In the latest reports, Goldman Sachs has said that it wants to offer Ether (ETH) derivatives products in the coming months. The US investment bank has now set the stage for wider adoption of the biggest altcoin which marks a considerable departure from the institution’s crucial stand on digital assets in the past years.
After being overly critical of cryptos, the Wall Street investment bank officially invested in bitcoin earlier in 2021. Interestingly, it is now expanding its offerings to feature ETH. Goldman’s managing director of digital assets, Mathew McDermott, confirmed on June 14 that the bank is expanding into the second-biggest crypto’s ETH futures and options.

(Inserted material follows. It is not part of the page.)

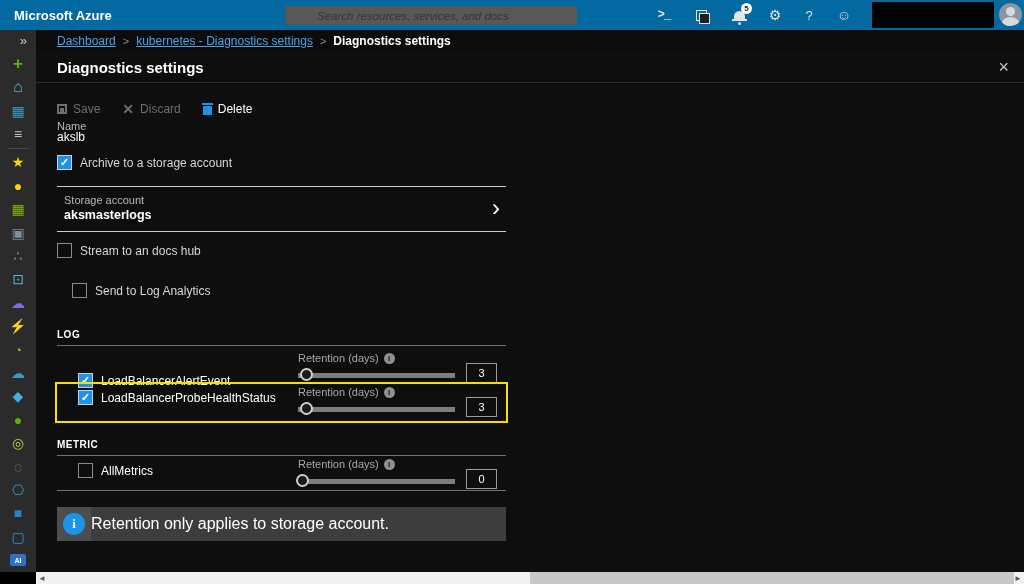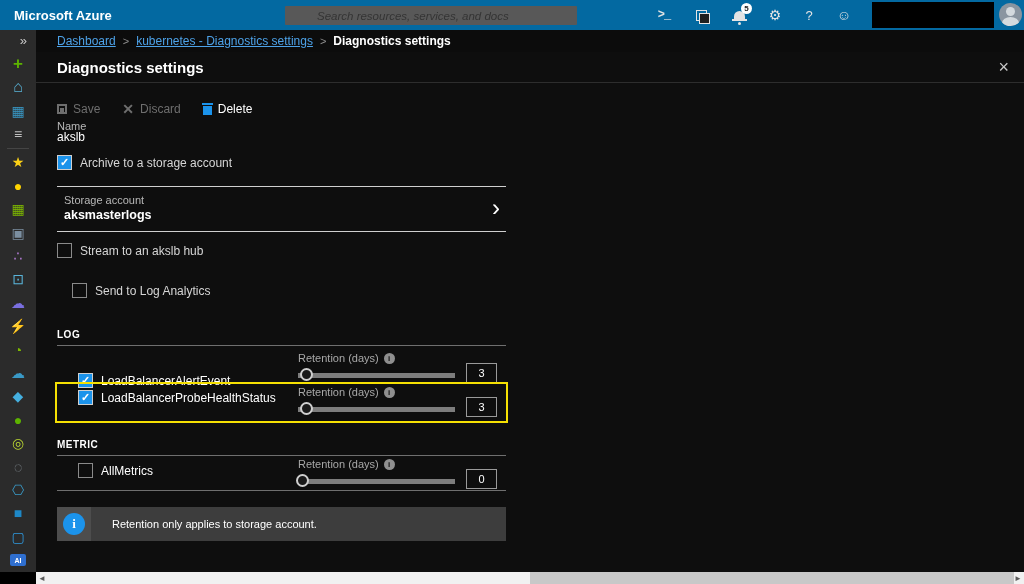"Stream to an akslb hub" span.cblabel { text: akslb -> docs }
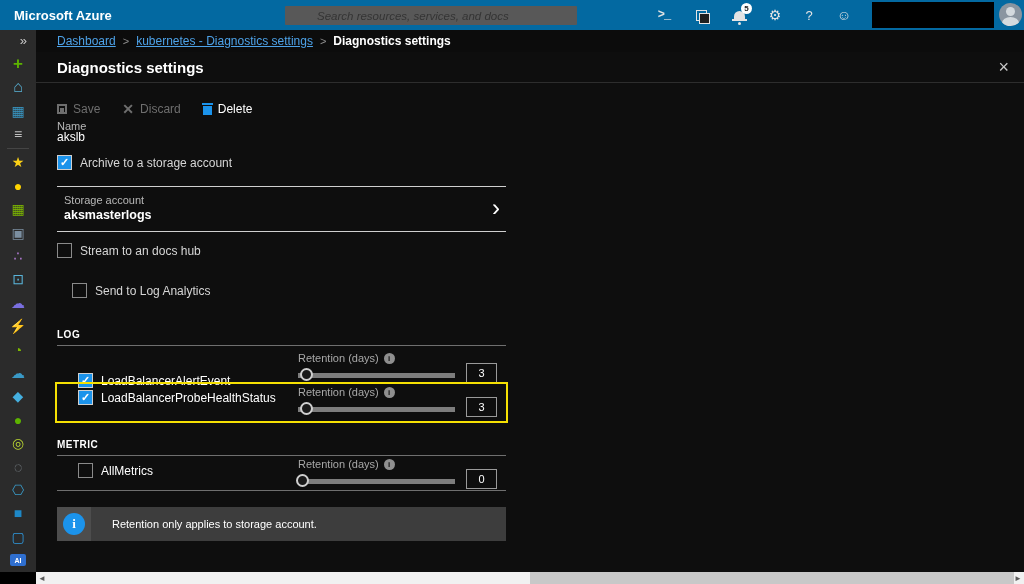"Retention only applies to storage" #banner .btext { font-size: 11px -> 16px; margin-left: 21px -> none }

In an extensive interview with Bloomberg News, McDermott mentioned that institutional demand for cryptos will continue to grow extensively despite the recent spike of market volatility:
“Institutional adoption will continue. […] Despite the material price correction, we continue to see a significant amount of interest in this space.”
McDermott cited a survey of 850 institutions in the past week in which almost 10% of the respondents said that they are trading crypto, and 20% of them are interested in joining the market.
Institutional inflows into most of the Ether products have already amounted to almost $1 billion in 2021, with the total assets worth around $11.1 billion, based on CoinShares data. Goldman unveiled a limited BTC derivatives trading desk early last month. This new outfit is now embedded within the bank’s Global Currencies and Emerging Markets division which is entirely overseen by McDermott’s digital-asset unit.
The bank’s embrace of digital assets stretches beyond its trading desks. Previous reports show that the bank recently spearheaded a $15 million investment round for CoinMetrics, a major crypto intelligence platform. McDermott stated that Goldman Sachs is “looking at a number of different companies that fit our strategic direction.”